When George Floyd was murdered in 2020, DCo created a new program exploring racial justice, racialized space, and design justice. Designing with Action partnered with AIA National and smaller firms around the country. The organization also began partnering with larger firms in L.A. to launch projects in underrepresented communities, including the Watts Community Center, a new strategic plan for West Hollywood, and design justice criteria for new community development in Expo Park.

Boundless Opportunities

Those projects gave Locke the experience needed for his latest venture, Collective UNBound SPC (Social Purpose Corporation), a new group of collaborators focused on creating space for Black and Brown people to thrive. The group provides services including design and architecture, pre-development, planning and visioning, design justice education, and design equity consulting.
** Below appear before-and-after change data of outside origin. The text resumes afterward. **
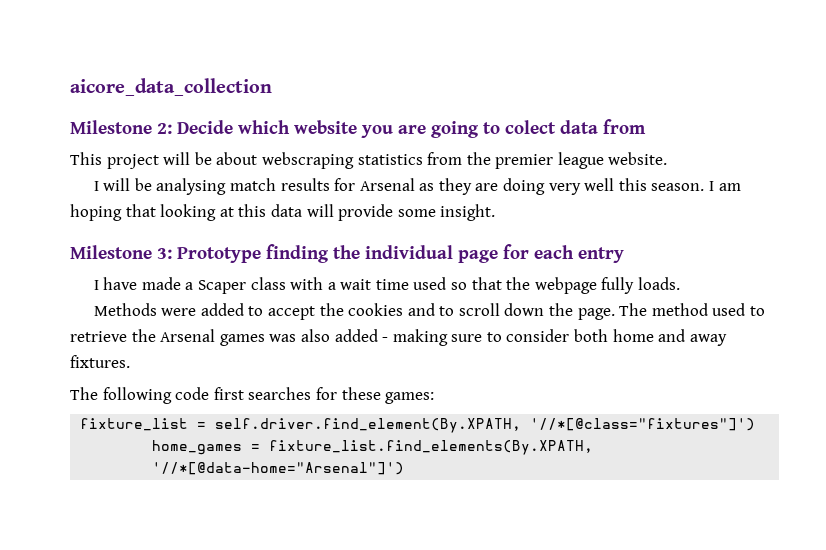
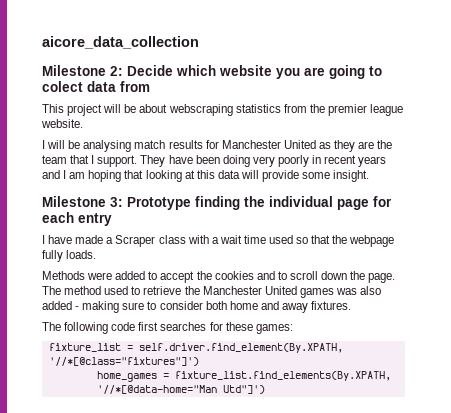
[359,178,415,191] Arsenal -> [221,140,316,149] Manchester United
[503,178,705,195] doing very well this season. -> [377,140,393,149] [42,155,387,167] [42,170,60,179] the team that I support. They have been doing very poorly in recent years and
[197,280,246,294] Scaper -> [115,235,156,247] Scraper
[160,329,216,342] Arsenal -> [202,286,297,295] Manchester United
[152,462,405,475] '//*[@data-home="Arsenal"]') -> [96,385,265,394] '//*[@data-home="Man Utd"]')

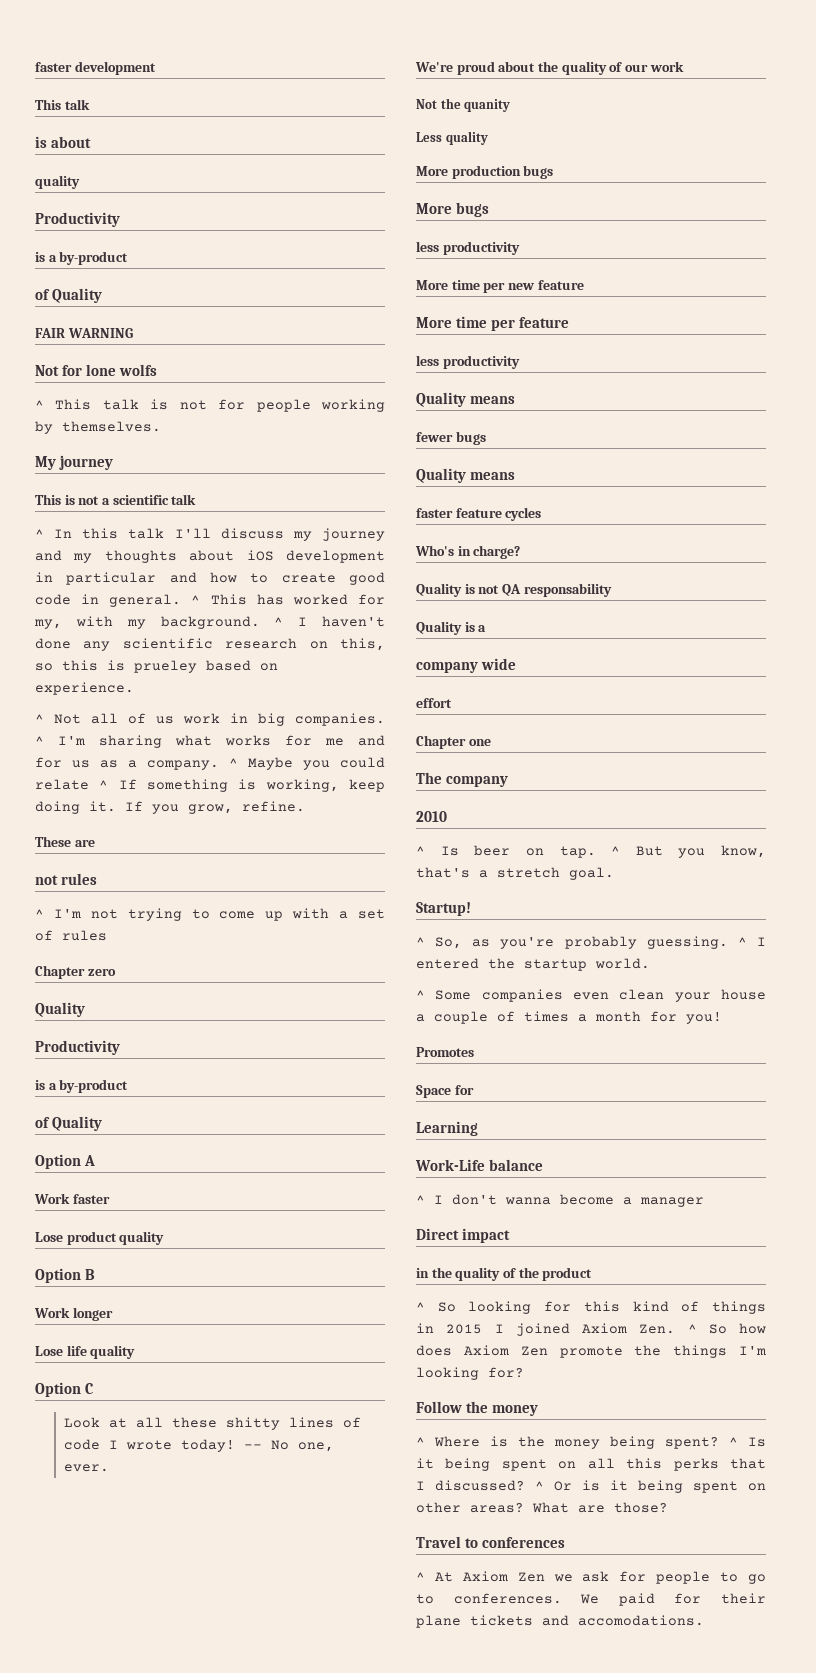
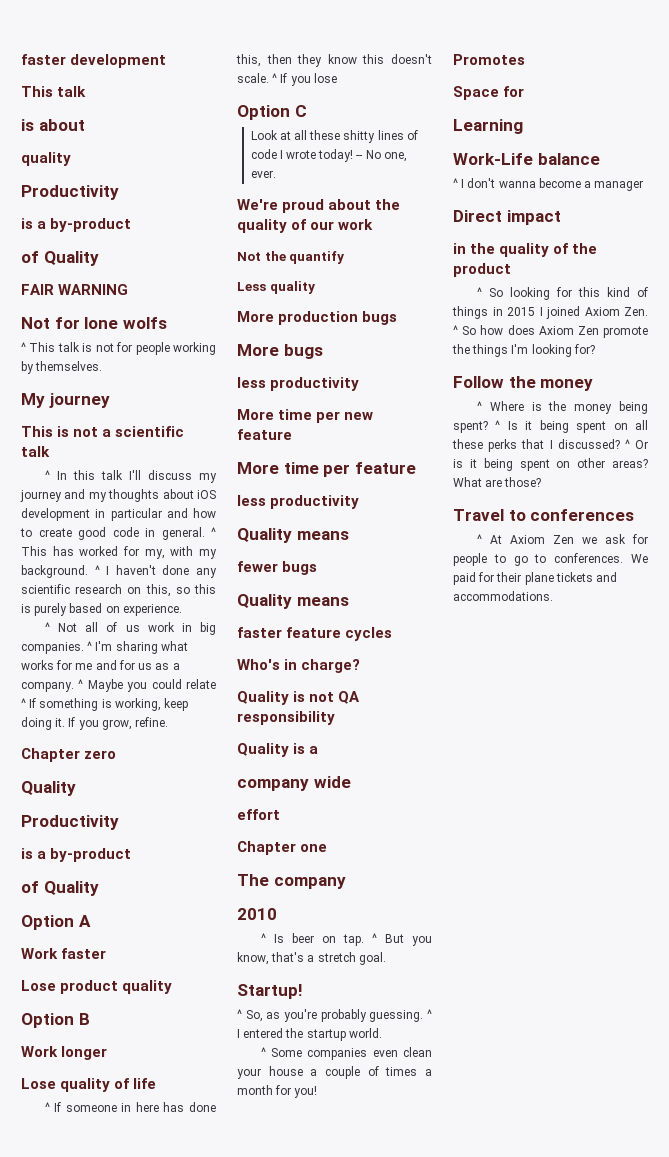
[134,660,197,673] prueley -> [34,603,68,616] purely
[35,836,95,847] [35,873,97,885] [35,908,386,921] [35,930,107,941] // These are // not rules // ^ I'm not trying to come up with a set of rules -> (169, 722) none
(63, 1351) none -> [60,1078,130,1092] quality of
[90,1345,136,1359] quality -> [44,1102,216,1112] [236,54,432,67] [237,73,337,86] // ^ If someone in here has done this, then they know this doesn't scale. ^ If you lose
[464,99,511,112] quanity -> [289,251,345,264] quantify
[523,583,612,597] responsability -> [237,711,335,725] responsibility
[626,1458,663,1469] this -> [452,439,483,449] these
[578,1615,704,1626] accomodations. -> [453,591,553,601] accommodations.

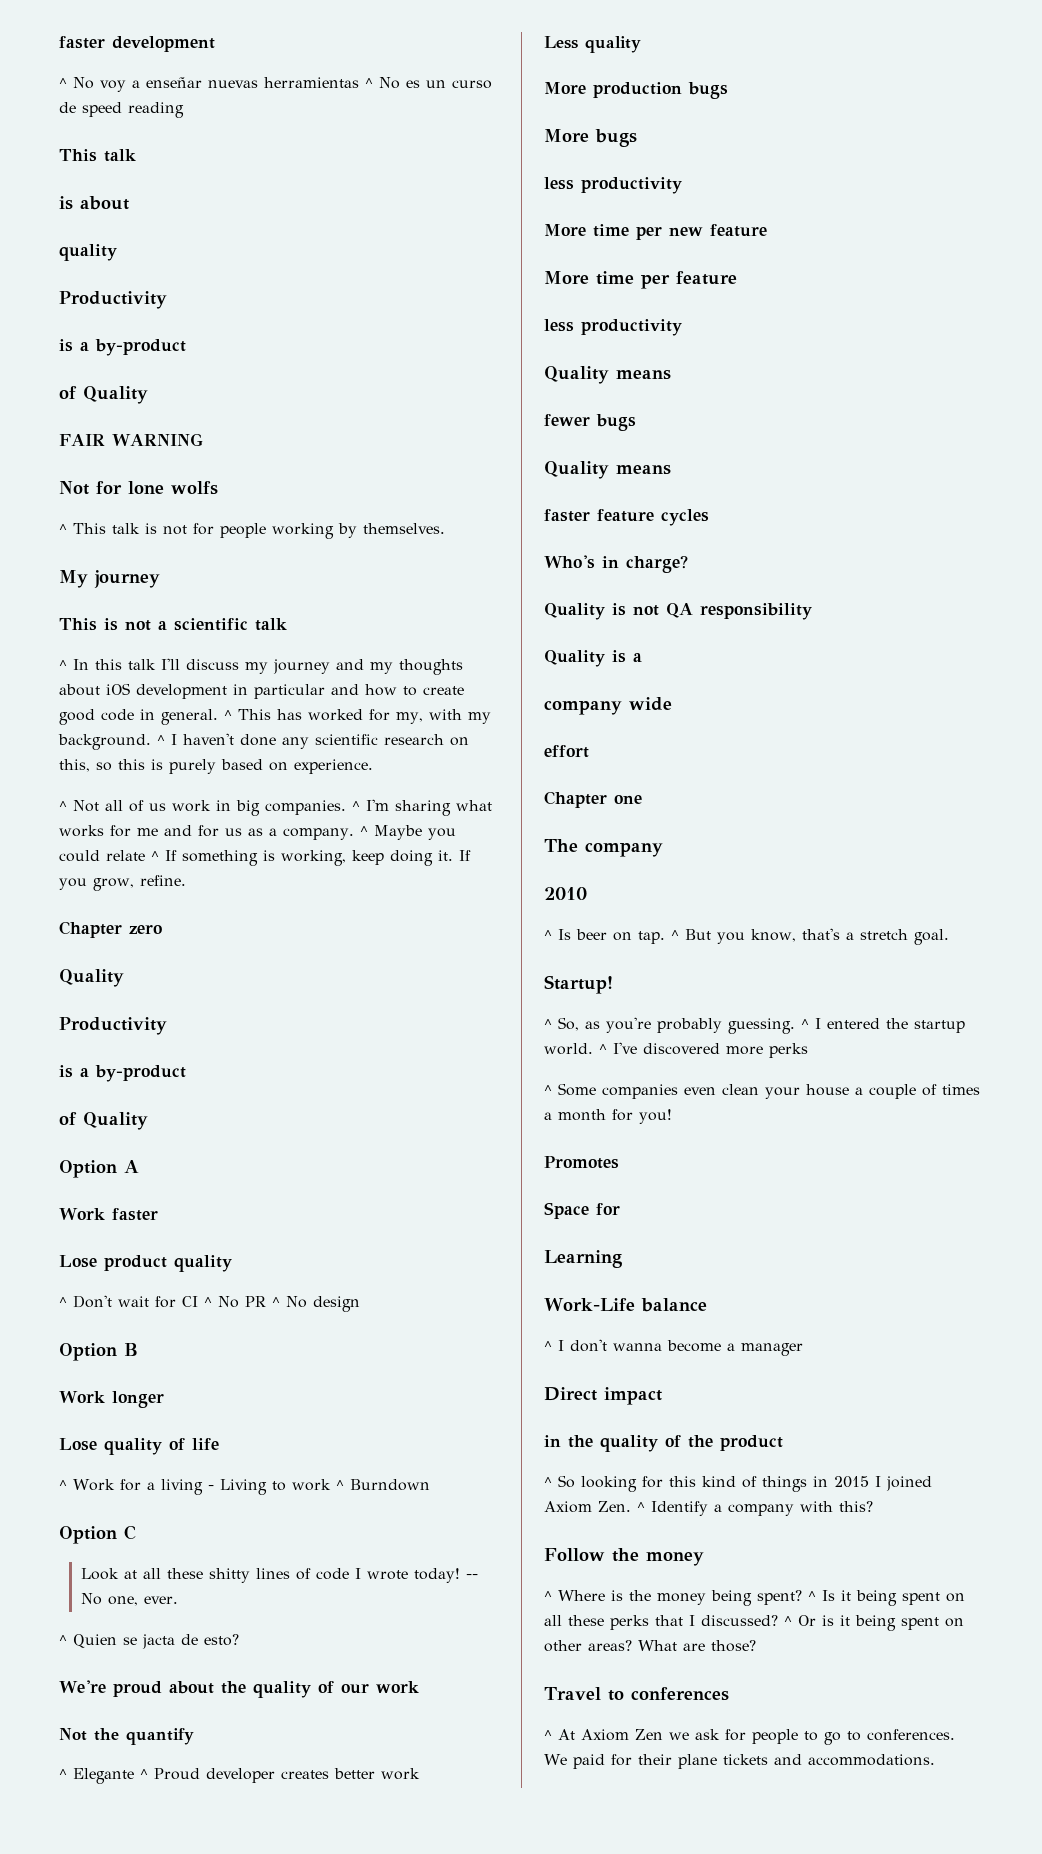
(167, 61) none -> [59,77,492,92] [59,102,184,118] // ^ No voy a enseñar nuevas herramientas ^ No es un curso de speed reading
(173, 987) none -> [59,1295,360,1312] // ^ Don't wait for CI ^ No PR ^ No design
[54,1102,216,1112] [236,54,432,67] [237,73,337,86] If someone in here has done this, then they know this doesn't scale. ^ If you lose -> [73,1479,430,1495] Work for a living - Living to work ^ Burndown
(276, 174) none -> [59,1634,239,1649] // ^ Quien se jacta de esto?
(345, 257) none -> [59,1768,420,1784] // ^ Elegante ^ Proud developer creates better work
(382, 1033) none -> [599,1042,808,1058] ^ I've discovered more perks
[462,325,648,338] [452,344,595,357] So how does Axiom Zen promote the things I'm looking for? -> [651,1501,873,1516] Identify a company with this?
UNB brings both a for-profit social purpose and a nonprofit approach to its work, with a wise council of industry and community experts to “forge new paths and learn from our ancestors on how to build a just society for everyone.” 

“Collective UNBound designs boundless opportunities for communities to flourish, free from the legacies of exclusion and colonial harm,” Locke says. “We envision a future where extractive models of architecture and design are replaced by a liberated, justice-driven practice that transforms environments and empowers communities.”
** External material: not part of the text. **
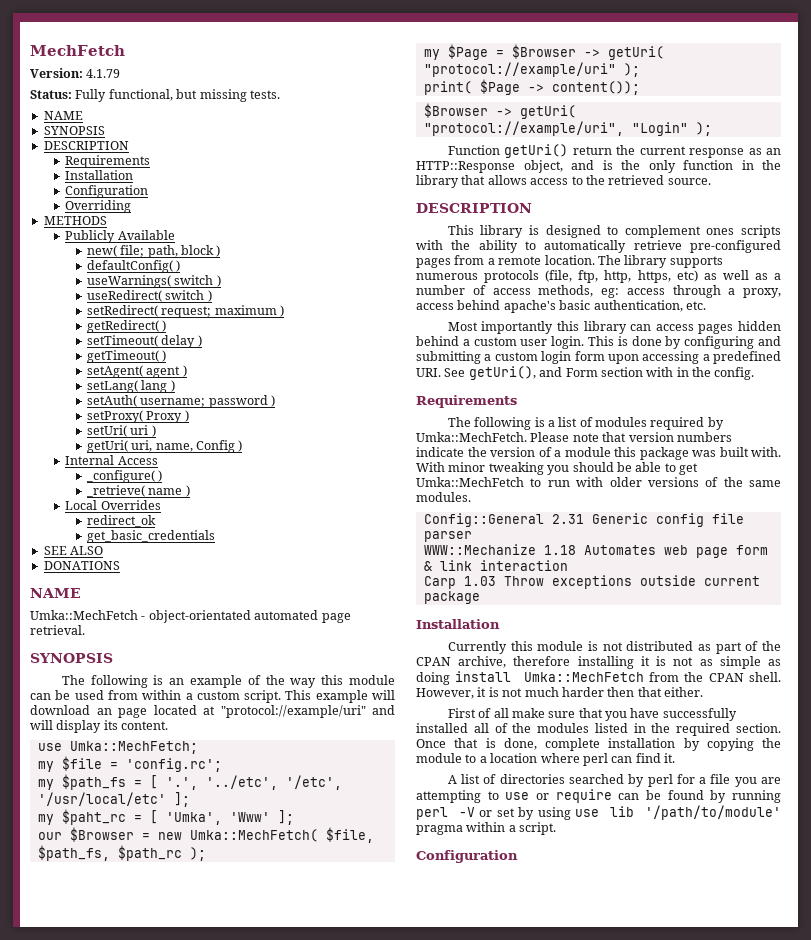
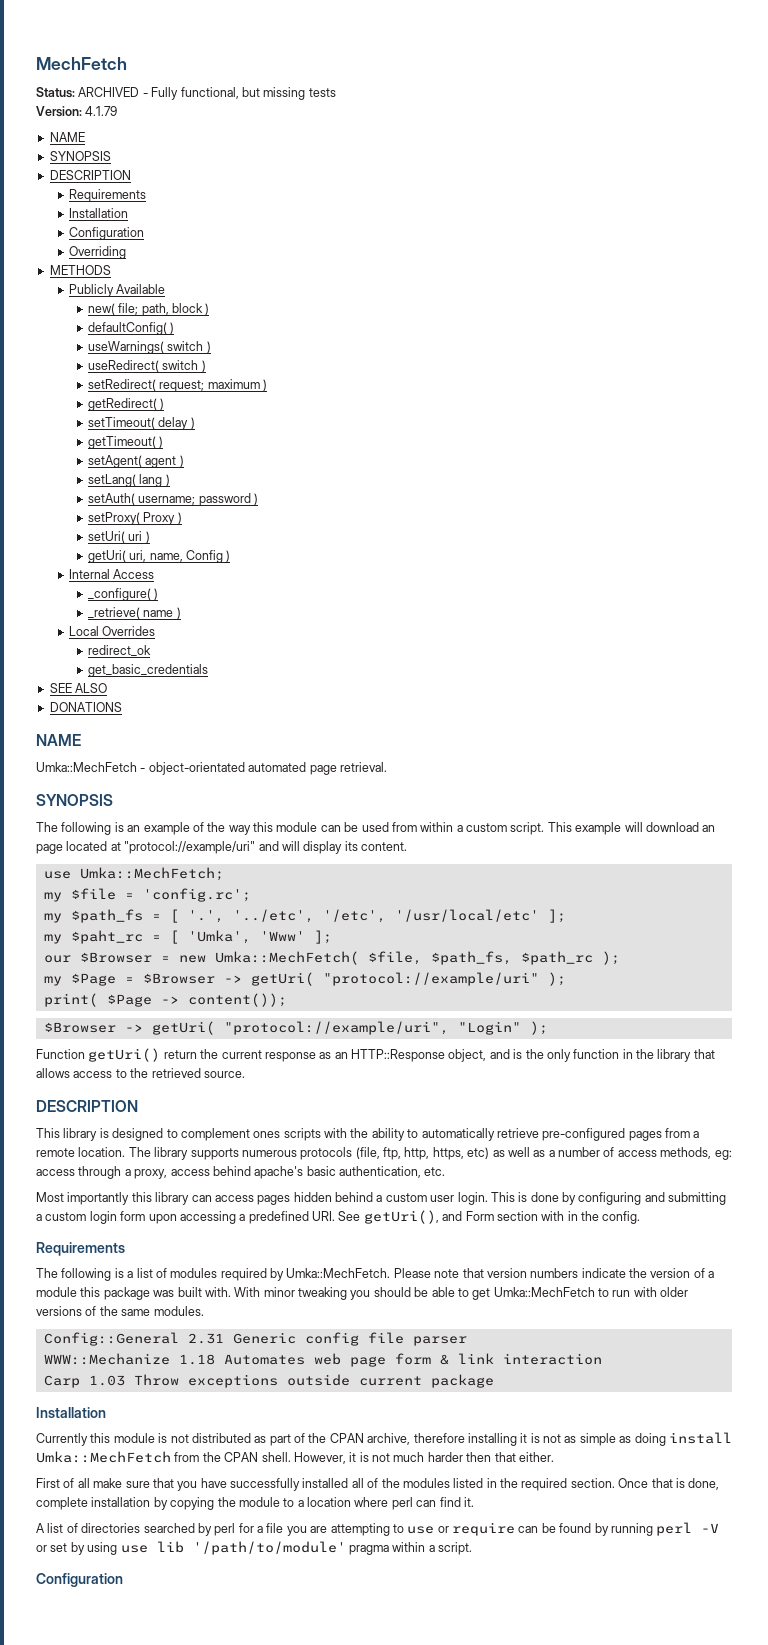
[30,68,121,78] // Version: 4.1.79 -> (127, 63) none
(72, 94) none -> [78,87,148,97] ARCHIVED -
[249,90,280,99] tests. -> [308,88,336,97] [36,106,118,117] tests // Version: 4.1.79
The group’s current projects include leading the formation of a Black Cultural District in West Altadena, California, and reparative community organizing and design for a visitor center in Allensworth, one of California’s most prominent and historic Black townships. The team is also designing a community workplace for the Arming Minorities Against Addiction & Disease Institute, a Black and queer-led organization providing social services in Watts.

Last year, the team was one of 38 firms selected from 353 submissions for UCLA’s Small Lots Big Impact competition, and is actively pursuing opportunities to build their housing model alongside community-centered developers in L.A. Most recently, the team was selected as lead consultant for the African American Historic Places initiative, developing neighborhood preservation strategies in three of L.A.’s most prominent Black communities.

Building Sustainable Systems

UNB is also launching Root Ready Rise Collaboratory, a program centered on design equity and building a solidarity economy for community organizers and design professionals, and the Futures UNBound Network (FUN), a nonprofit that incubates and supports community-led efforts in neighborhoods facing displacement, disaster, and erasure, and looking to celebrate their cultural heritage.

“We have to find ways to not only do our work in a self-determined approach, in which we’re working with communities from the ground up, but also build systems that are sustainable to make long-lasting change,” Locke says.

In a world of expanding AI tools and growing community needs, Locke believes a people-centered, justice-centered approach will keep design and architecture professionals essential, and that a pipeline of emerging practitioners must be nurtured to keep the industry viable, diverse, and ready to support communities.